Não deixe o outro terminar de falar, precipite-se em enfiar um comentário ou solução inúteis na conversa. Se necessário, porte-se como uma autoridade no assunto para se fazer ouvir. Quanto mais precipitado você for, menor a visão dos pontos chaves do que o outro está vivendo e portanto, menos pertinentes serão seus comentários. Faça dessa conversa uma espécie de olimpíada em que ele deve desviar agilmente das inutilidades que você fala.

4. Se atenha a detalhes inúteis

Não tente entender o que é essencial para a pessoa, se atenha a pormenores infrutíferos. O importante é fazer com que o outro se perca em um labirinto de detalhes inúteis levando consigo aquilo que ele queria te dizer. Você pode, alternativamente, usar os detalhes para distorcer o que é dito em um absurdo, uma infantilidade ou simplesmente algo sem sentido. Um pedido de compreensão é uma batalha lógica em que o outro tem que ganhar se quiser ser ouvido.

5. Roube a cena se demonstrando excessivamente afetado

Deixe patente sua ansiedade, excitação, culpa ou sua cara quase transfigurada por flashbacks de traumas passados. Demonstre tanta emoção que o outro emudece para dar passagem ao seu mal-estar – ou à sua enorme alegria e realização pessoal, se a história for feliz. Você também pode fazer o dramático e se mostrar impactado pelo absurdo, pelo admirável ou pelo impossível do que o outro fala. Use o pedido de colo da outra pessoa como um palco para exibir sua rica capacidade expressiva ouvindo dramas reais.

6. Disseque tudo com o bisturi de uma explicação

Você pode fazer explicações do porque o outro não deveria se sentir como se sente. Uma alternativa é inicialmente validar o sentimento para em seguida postular uma causa que a pessoa não reconhece ou que a ofenda– é excesso de sensibilidade, é seu problema de infância, é sua TPM, é sua falta de coerência, é porque você tem problema mental e assim por diante.
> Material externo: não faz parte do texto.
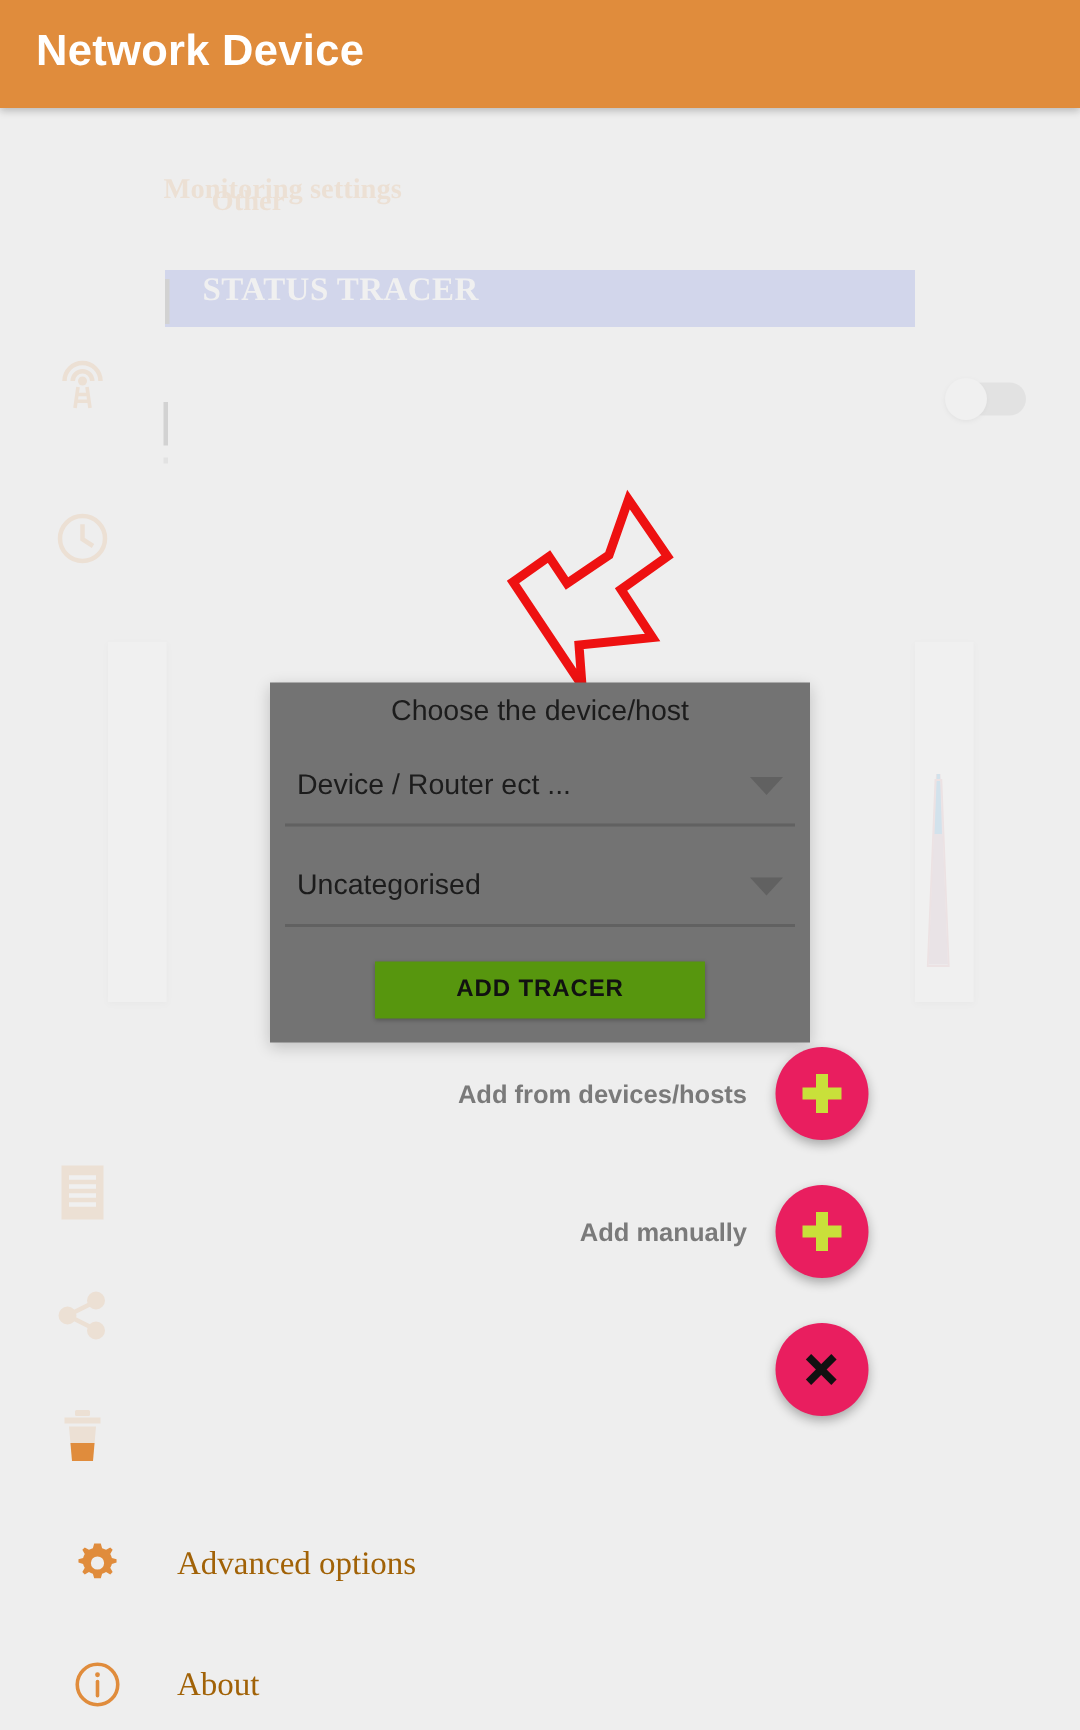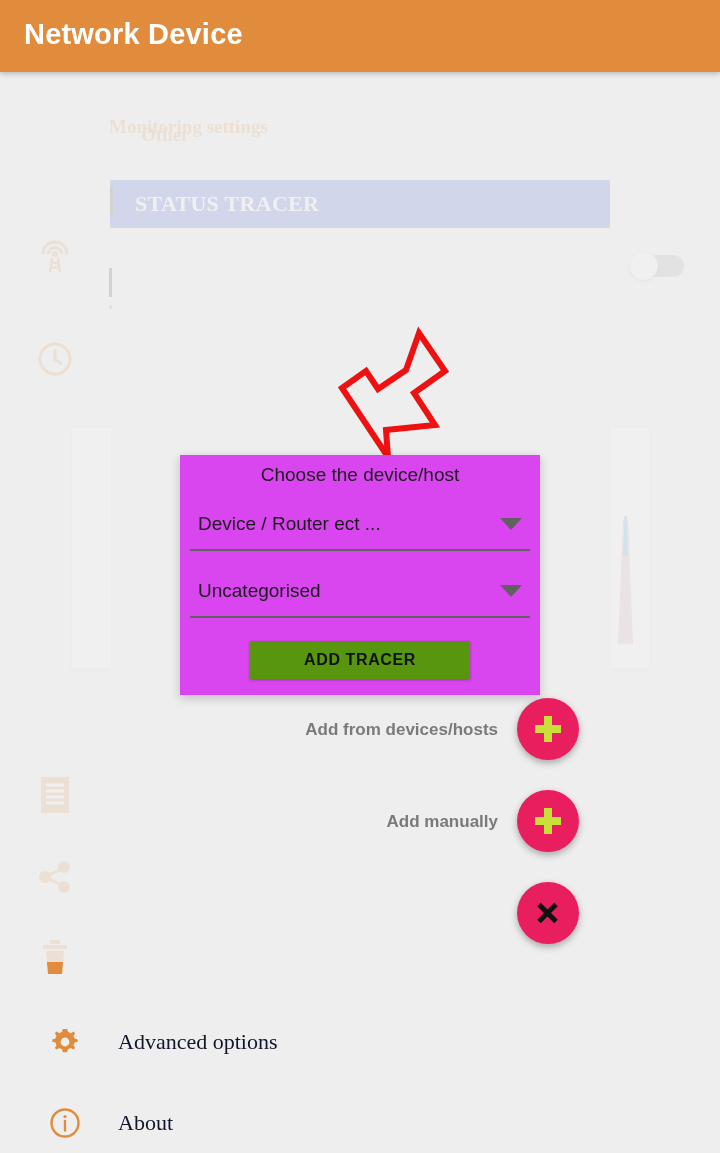--- a/index.html
+++ b/index.html
@@ -43,9 +43,9 @@
 
   
   .status-bar {
-    position: absolute; left: 110px; top: 108px; width: 500px; height: 48px;
+    position: absolute; left: 110px; top: 108px; width: 500px; height: 38px;
     background: #2f46dd;
-    display: flex; align-items: center;
+    display: flex; 
   }
   .status-bar-label {
     margin-left: 25px; color: #ffffff; font-size: 22px; font-weight: bold;

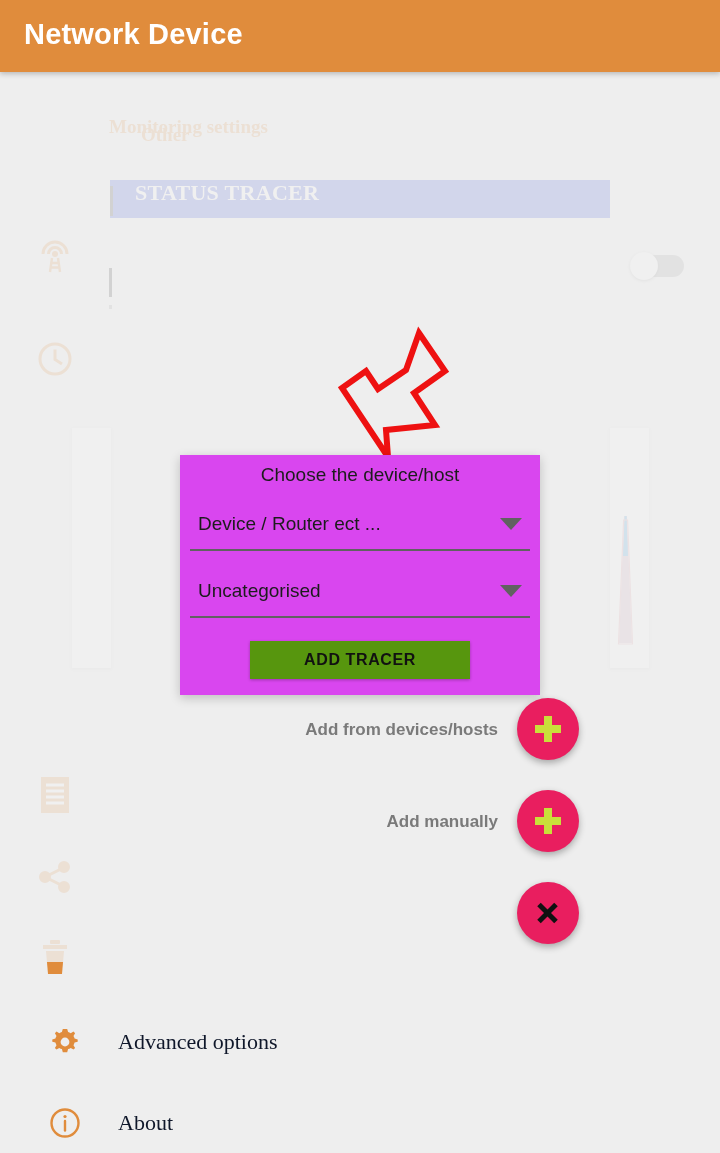--- a/index.html
+++ b/index.html
@@ -112,7 +112,7 @@
   
   .dialog {
     position: absolute; left: 180px; top: 455px; width: 360px; height: 240px;
-    background: #d946ef; z-index: 32;
+    background: #737373; z-index: 32;
     box-shadow: 0 3px 10px rgba(0,0,0,0.20);
   }
   .dialog-title {

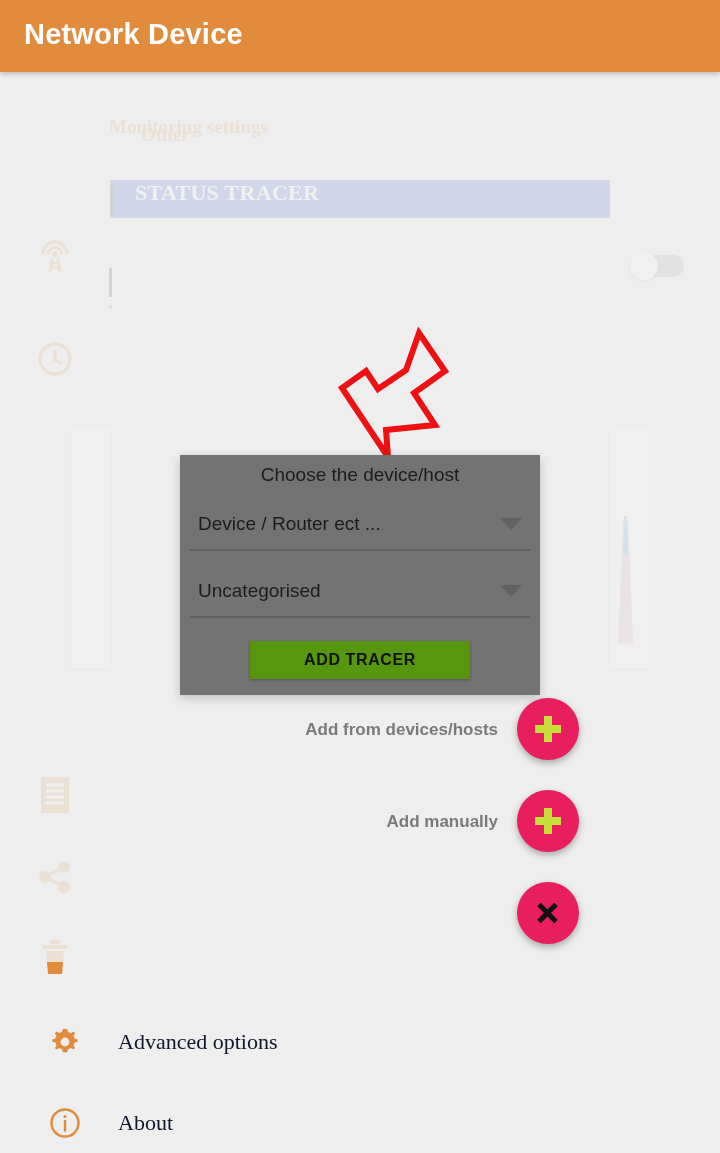--- a/index.html
+++ b/index.html
@@ -88,7 +88,7 @@
   .list-row { position: absolute; left: 0; width: 720px; height: 80px; }
   .list-row .rowlabel {
     position: absolute; left: 118px; top: 50%; transform: translateY(-50%);
-    font-size: 22px; color: #0f172a; text-align: right;
+    font-size: 22px; color: #a16207; text-align: right;
   }
   .list-row .rowicon {
     position: absolute; left: 46px; top: 50%; transform: translateY(-50%);

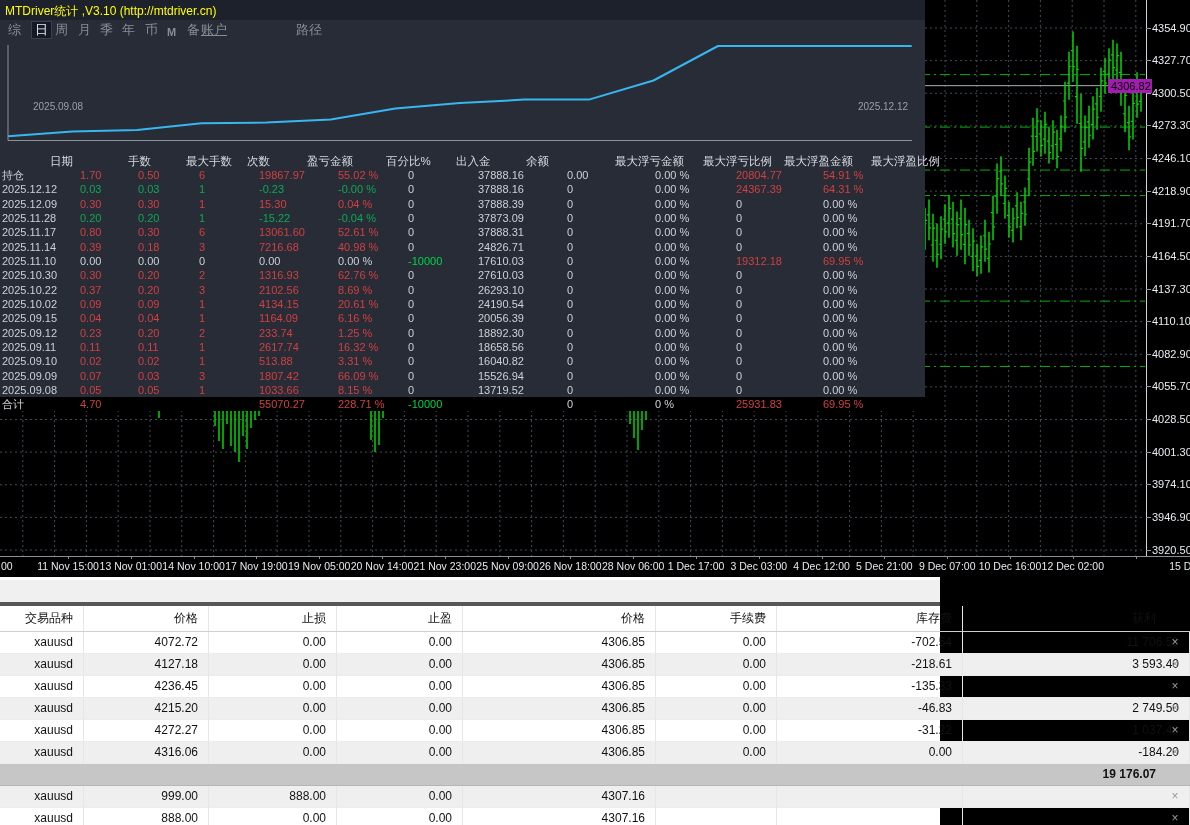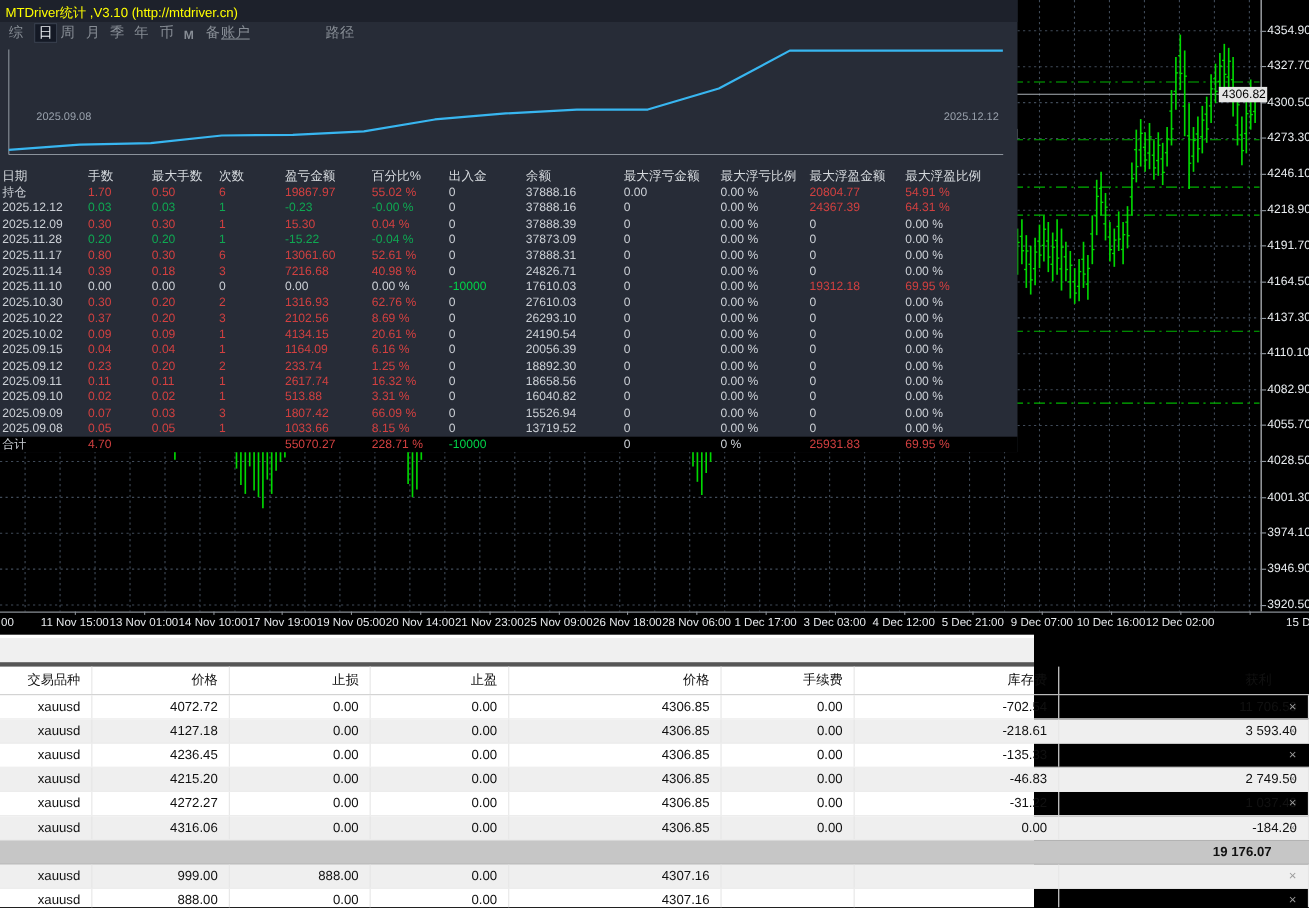--- a/index.html
+++ b/index.html
@@ -11,7 +11,7 @@
   #price-axis{position:absolute;left:1146px;top:0;width:32px;height:556px;color:#e9edf0;font-size:11px;}
   .pa-label{position:absolute;left:6px;white-space:nowrap;data:;}
   .pa-tick{position:absolute;left:0;width:5px;height:1px;background:#9097a0;}
-  #price-badge{position:absolute;left:1108px;width:44px;height:14px;background:#e5e5e5;color:#000;
+  #price-badge{position:absolute;left:1108px;width:44px;height:14px;background:#a21caf;color:#000;
                font-size:11px;line-height:14px;padding-left:3px;box-sizing:border-box;z-index:4;}
   #time-axis{position:absolute;left:0;top:556px;width:1190px;height:21px;color:#e6e9ec;font-size:10.5px;}
   .ta-label{position:absolute;top:4px;transform:translateX(-50%);white-space:nowrap;}

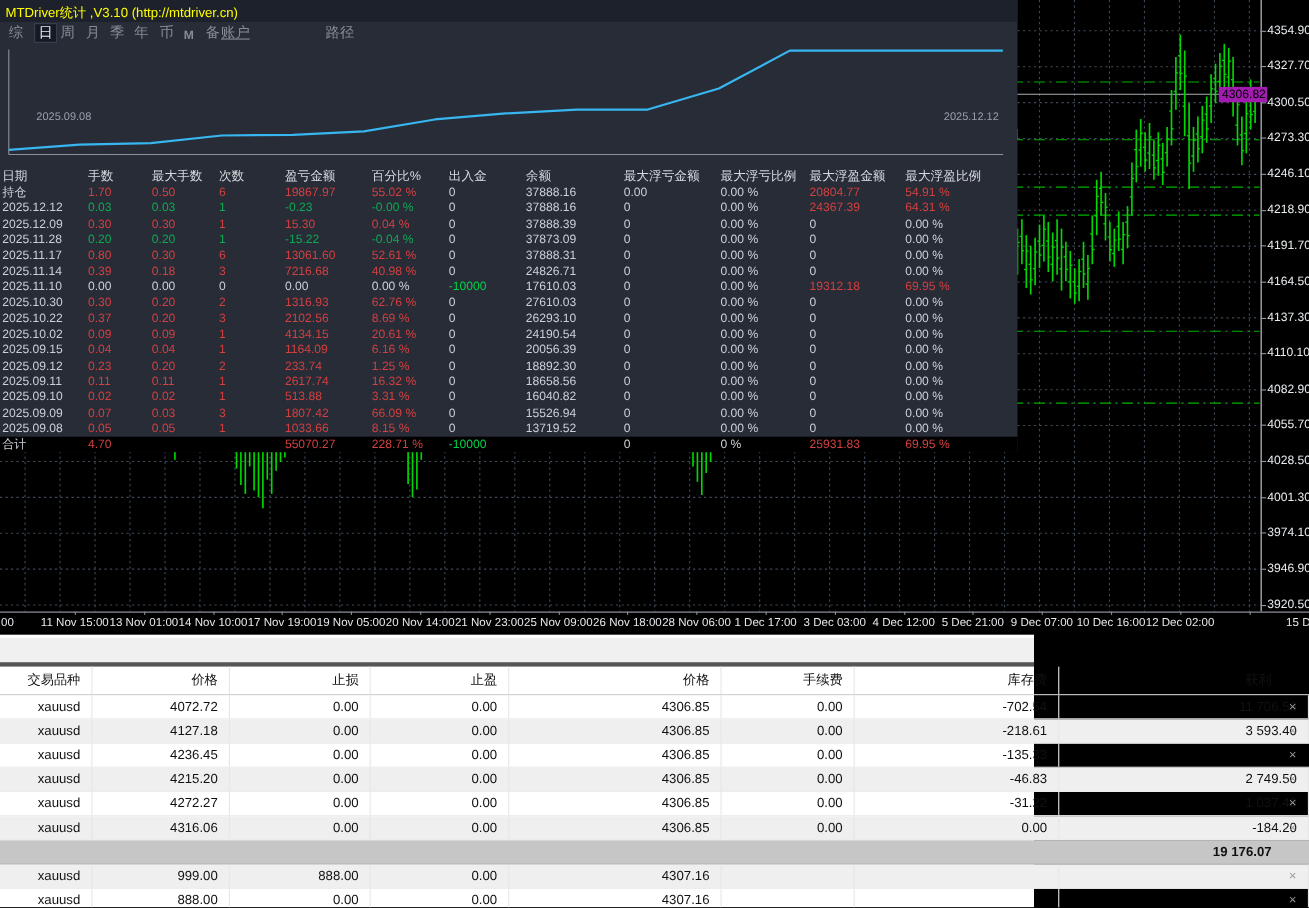--- a/index.html
+++ b/index.html
@@ -30,7 +30,7 @@
   #stats-table{position:absolute;left:0;top:154px;width:925px;}
   .st-row{display:grid;grid-template-columns:78px 58px 61px 60px 79px 70px 70px 89px 88px 81px 87px 104px;
           height:14.35px;line-height:14.4px;font-size:11px;}
-  .st-row.header{color:#d6dade;height:14px;font-size:11.5px;}
+  .st-row.header{color:#d6dade;height:14px;font-size:11.5px;margin-left:48px;}
   .st-cell{padding-left:2px;white-space:nowrap;overflow:hidden;}
   .st-total{position:absolute;left:0;bottom:0;width:925px;background:#000;height:14px;line-height:14px;}
   .r{color:#d24040}.g{color:#0fa852}.gb{color:#00d348}.w{color:#ccd0d6}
7. Mantenha o tom dissonante

Esteja alheio ao estado mental do outro. Ignore nuances expressivas do seu interlocutor como tom de voz, expressões faciais e vocabulário. Abuse da dissonância: se te contam algo profundo, adote um tom de quem conversa animadamente com um caixa de supermercado; mostre-se mais distraído a medida em que o outro se mostra mais entusiasmado ou vulnerável; adote um tom grave ao ouvir algo alegre ou um tom persecutório quando lhe contam sobre alguma aquisição. Mostre-se alheio.

8. Interprete tudo de forma literal

A realidade é um plano chapado onde cada coisa tem só um significado possível: se quem está na sua frente chora, descarte a possibilidade de comoção, alivio ou alegria, só pode de ser tristeza; se ela ri, só pode ser alegria; se te conta um problema, só pode querer que você de uma solução. Descontextualize o que é dito, não relativize, achate todas as nuances.